*Required work*:
What you write must match, character for character, the lines from the one with "html: <li><a>Gender and" down to the one with "text: Factors ->" in the listing below, minus its pictures.

*Exercise data*:
....

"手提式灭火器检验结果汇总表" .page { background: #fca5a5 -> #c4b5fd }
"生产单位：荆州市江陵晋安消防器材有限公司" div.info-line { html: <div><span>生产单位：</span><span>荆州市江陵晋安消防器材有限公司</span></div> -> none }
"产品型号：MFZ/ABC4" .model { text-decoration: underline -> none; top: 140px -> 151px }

....

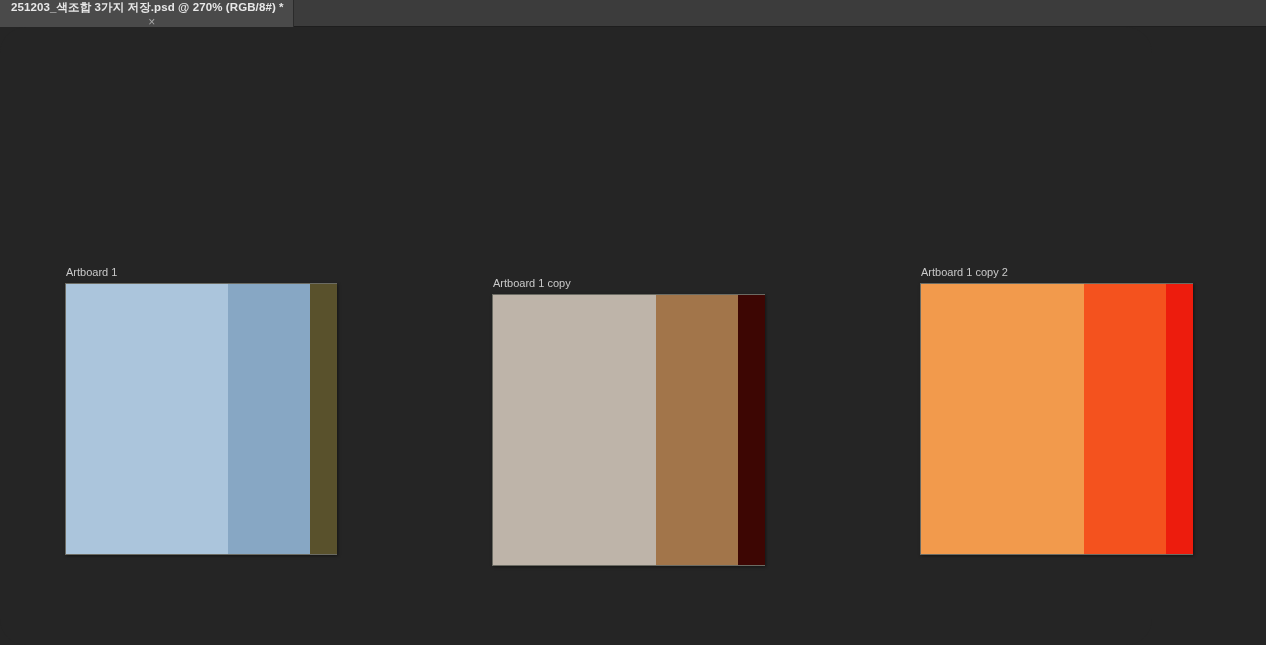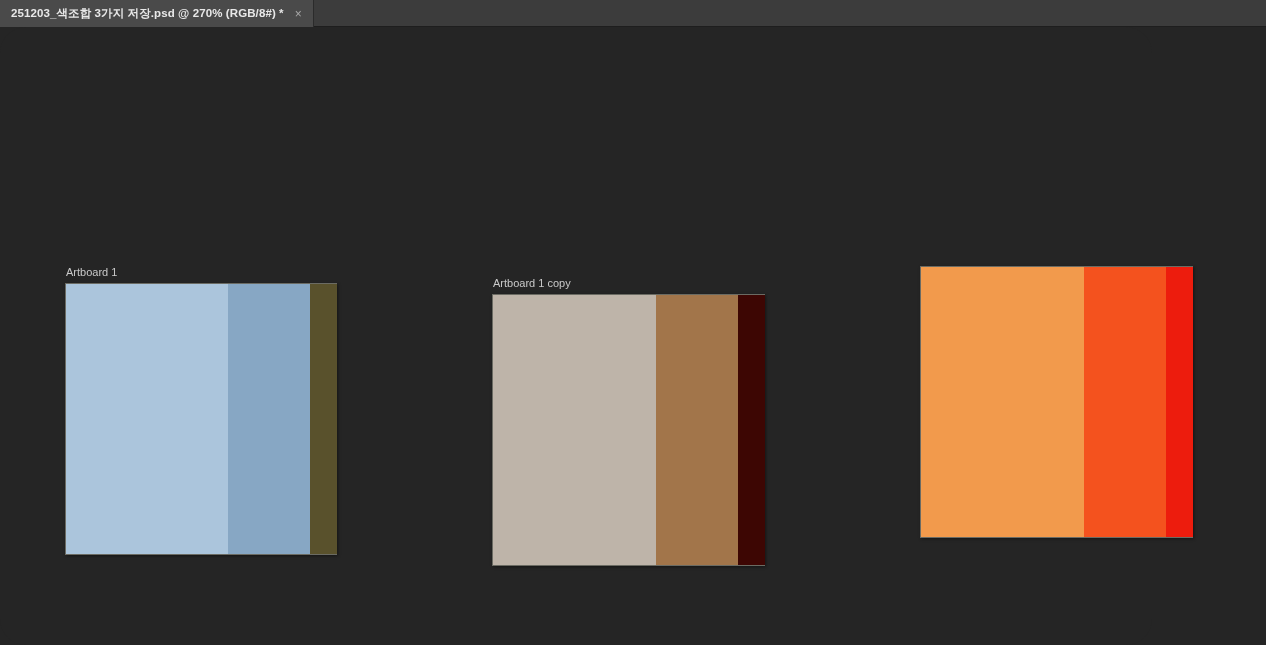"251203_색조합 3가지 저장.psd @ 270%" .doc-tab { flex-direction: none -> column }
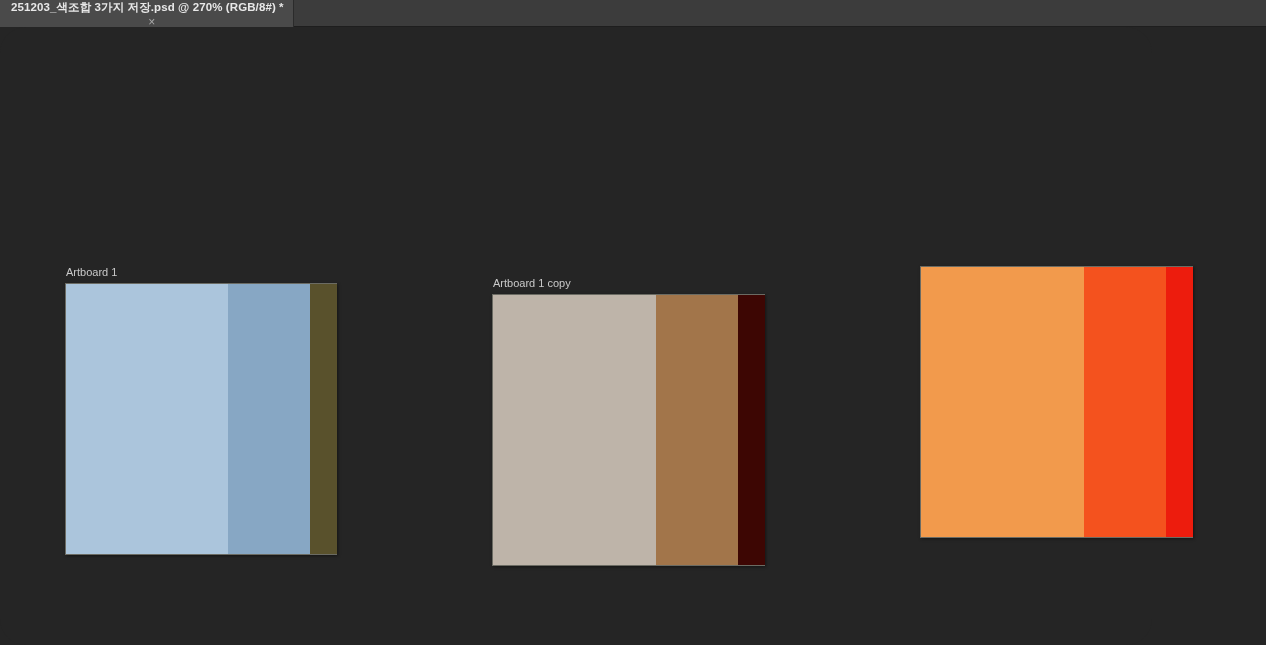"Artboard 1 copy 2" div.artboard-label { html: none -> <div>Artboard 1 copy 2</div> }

....

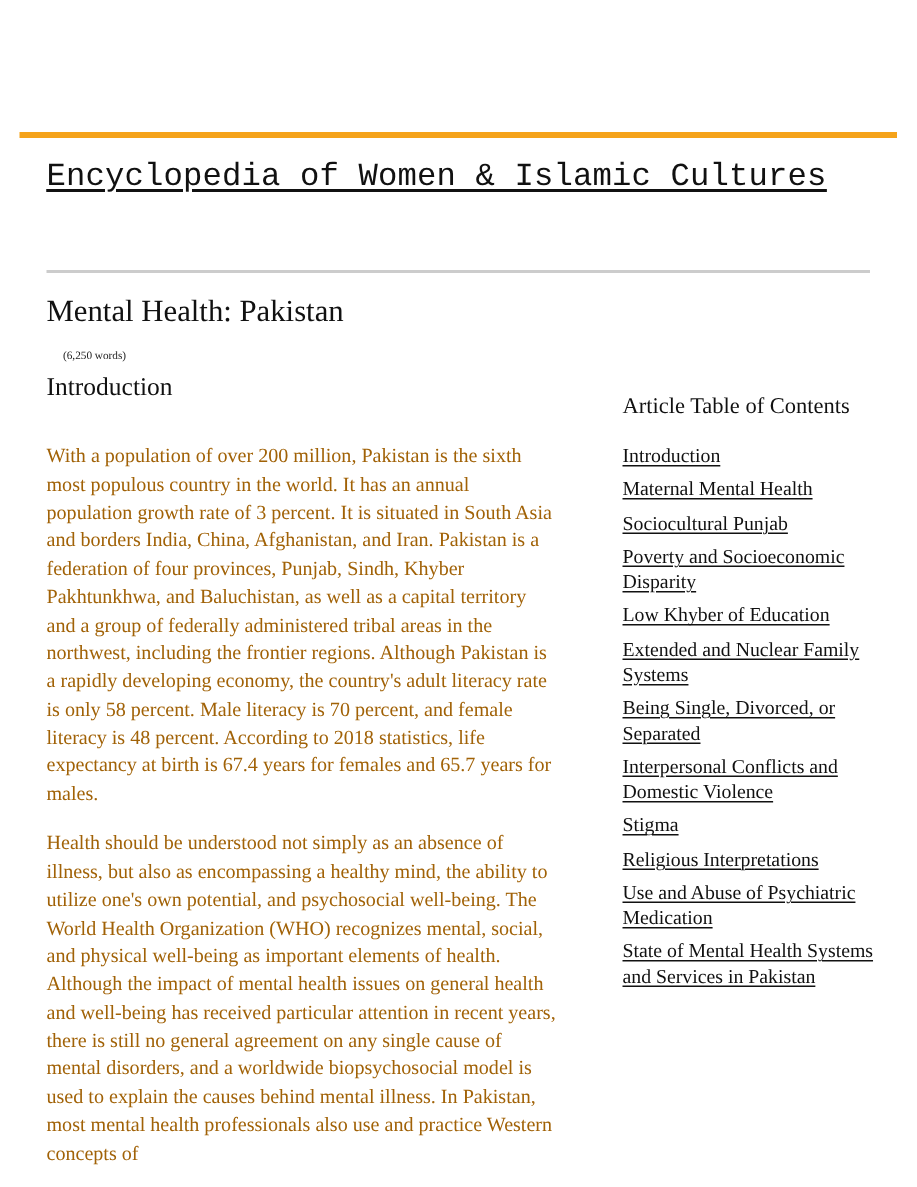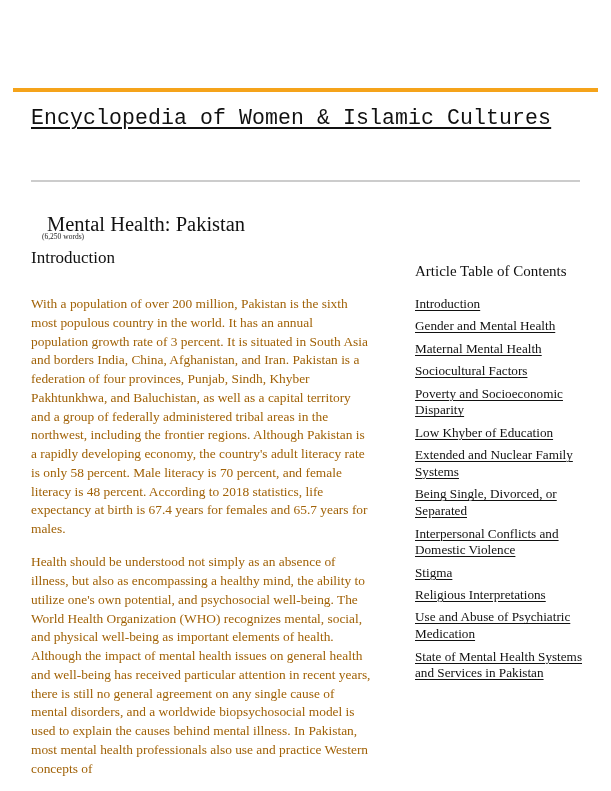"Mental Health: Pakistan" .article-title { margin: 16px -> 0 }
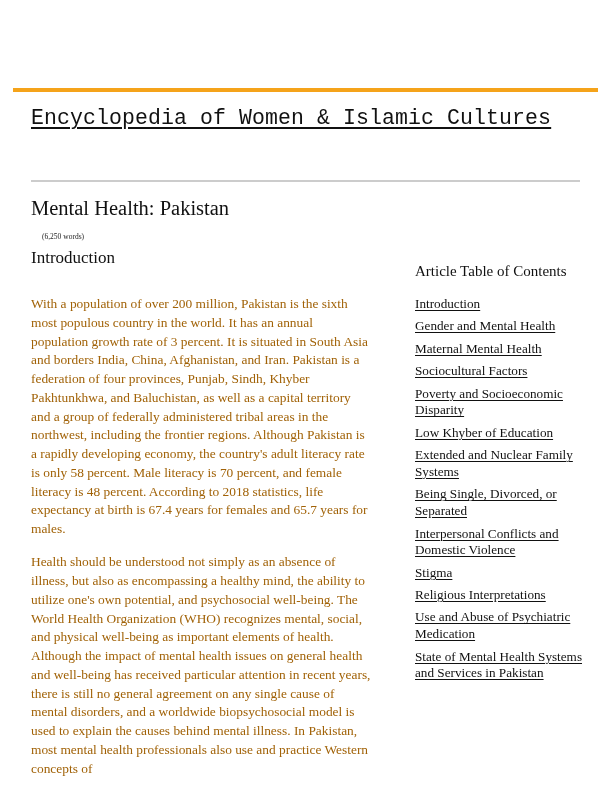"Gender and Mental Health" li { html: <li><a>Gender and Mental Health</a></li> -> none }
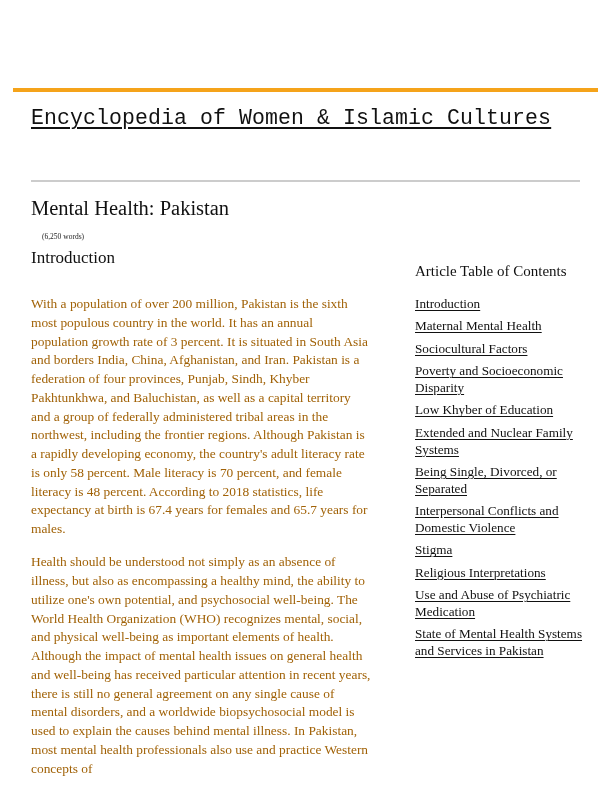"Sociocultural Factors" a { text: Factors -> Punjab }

....

*Response for this exercise*:
"Gender and Mental Health" li { html: <li><a>Gender and Mental Health</a></li> -> none }
"Sociocultural Factors" a { text: Factors -> Punjab }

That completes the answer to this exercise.